• Input material
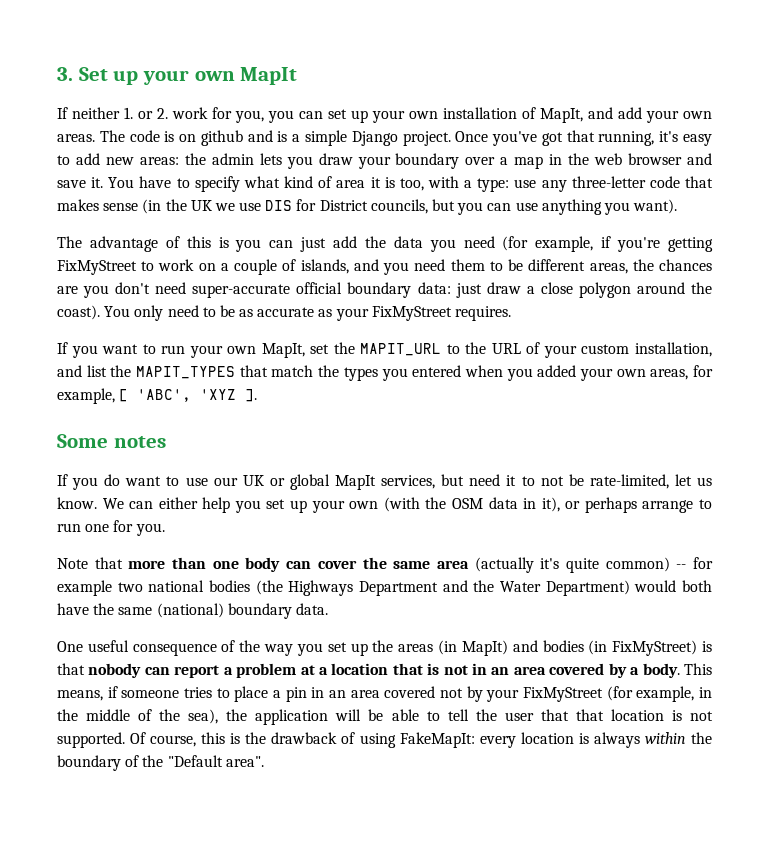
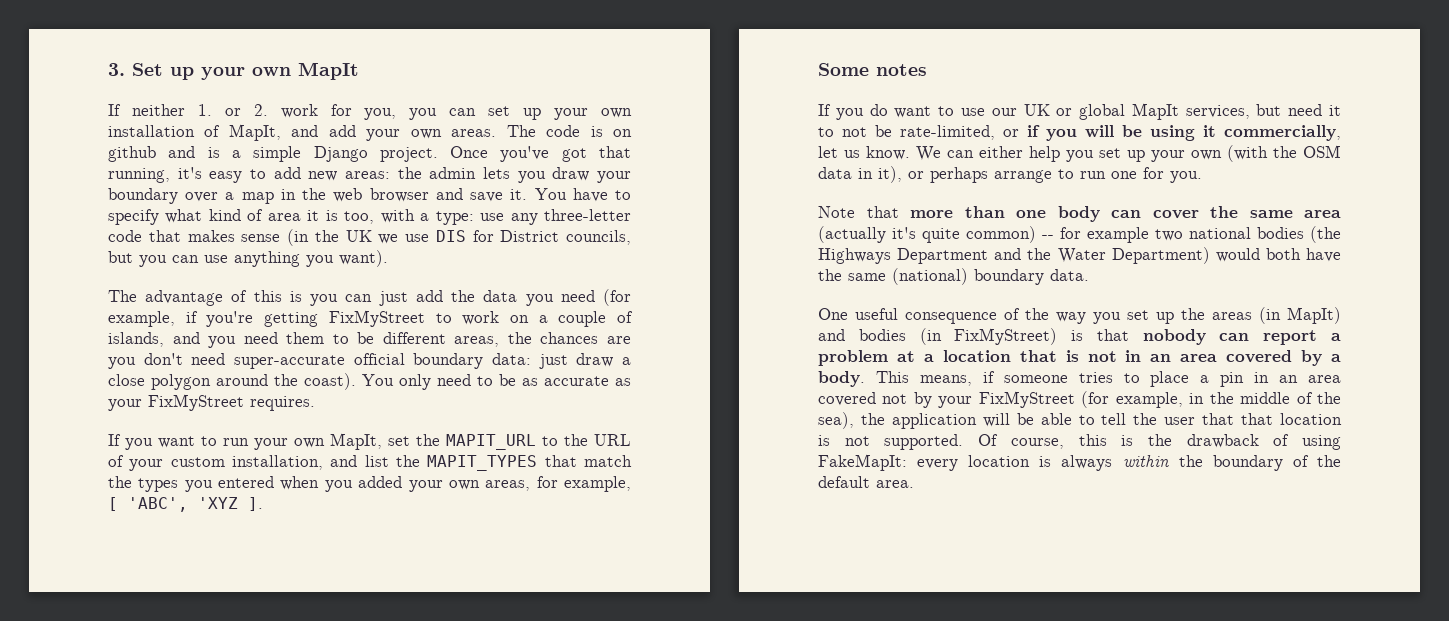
- If you do want to use our UK or global MapIt services, but need it to not be rate-limited, let us know.
+ If you do want to use our UK or global MapIt services, but need it to not be rate-limited, or if you will be using it commercially, let us know.
- Of course, this is the drawback of using FakeMapIt: every location is always within the boundary of the "Default area".
+ Of course, this is the drawback of using FakeMapIt: every location is always within the boundary of the default area.

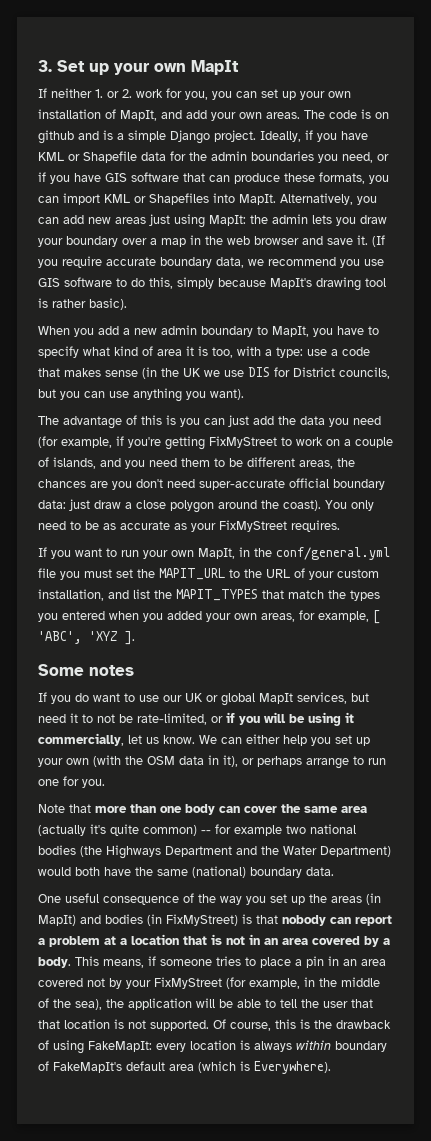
- Once you've got that running, it's easy to add new areas: the admin lets you draw your boundary over a map in the web browser and save it.
+ Ideally, if you have KML or Shapefile data for the admin boundaries you need, or if you have GIS software that can produce these formats, you can import KML or Shapefiles into MapIt. Alternatively, you can add new areas just using MapIt: the admin lets you draw your boundary over a map in the web browser and save it.
- You have to specify what kind of area it is too, with a type: use any three-letter code that makes sense (in the UK we use DIS for District councils, but you can use anything you want).
+ (If you require accurate boundary data, we recommend you use GIS software to do this, simply because MapIt's drawing tool is rather basic).
+ When you add a new admin boundary to MapIt, you have to specify what kind of area it is too, with a type: use a code that makes sense (in the UK we use DIS for District councils, but you can use anything you want).
- If you want to run your own MapIt, set the MAPIT_URL to the URL of your custom installation, and list the MAPIT_TYPES that match the types you entered when you added your own areas, for example, [ 'ABC', 'XYZ ].
+ If you want to run your own MapIt, in the conf/general.yml file you must set the MAPIT_URL to the URL of your custom installation, and list the MAPIT_TYPES that match the types you entered when you added your own areas, for example, [ 'ABC', 'XYZ ].
- Of course, this is the drawback of using FakeMapIt: every location is always within the boundary of the default area.
+ Of course, this is the drawback of using FakeMapIt: every location is always within boundary of FakeMapIt's default area (which is Everywhere).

• Instructions to follow
All lines from the beginning of the material through the line that holds "- You have to", both included, should be returned exactly; please omit any pictures and add no other lines.

• Exercise response
- If you do want to use our UK or global MapIt services, but need it to not be rate-limited, let us know.
+ If you do want to use our UK or global MapIt services, but need it to not be rate-limited, or if you will be using it commercially, let us know.
- Of course, this is the drawback of using FakeMapIt: every location is always within the boundary of the "Default area".
+ Of course, this is the drawback of using FakeMapIt: every location is always within the boundary of the default area.

- Once you've got that running, it's easy to add new areas: the admin lets you draw your boundary over a map in the web browser and save it.
+ Ideally, if you have KML or Shapefile data for the admin boundaries you need, or if you have GIS software that can produce these formats, you can import KML or Shapefiles into MapIt. Alternatively, you can add new areas just using MapIt: the admin lets you draw your boundary over a map in the web browser and save it.
- You have to specify what kind of area it is too, with a type: use any three-letter code that makes sense (in the UK we use DIS for District councils, but you can use anything you want).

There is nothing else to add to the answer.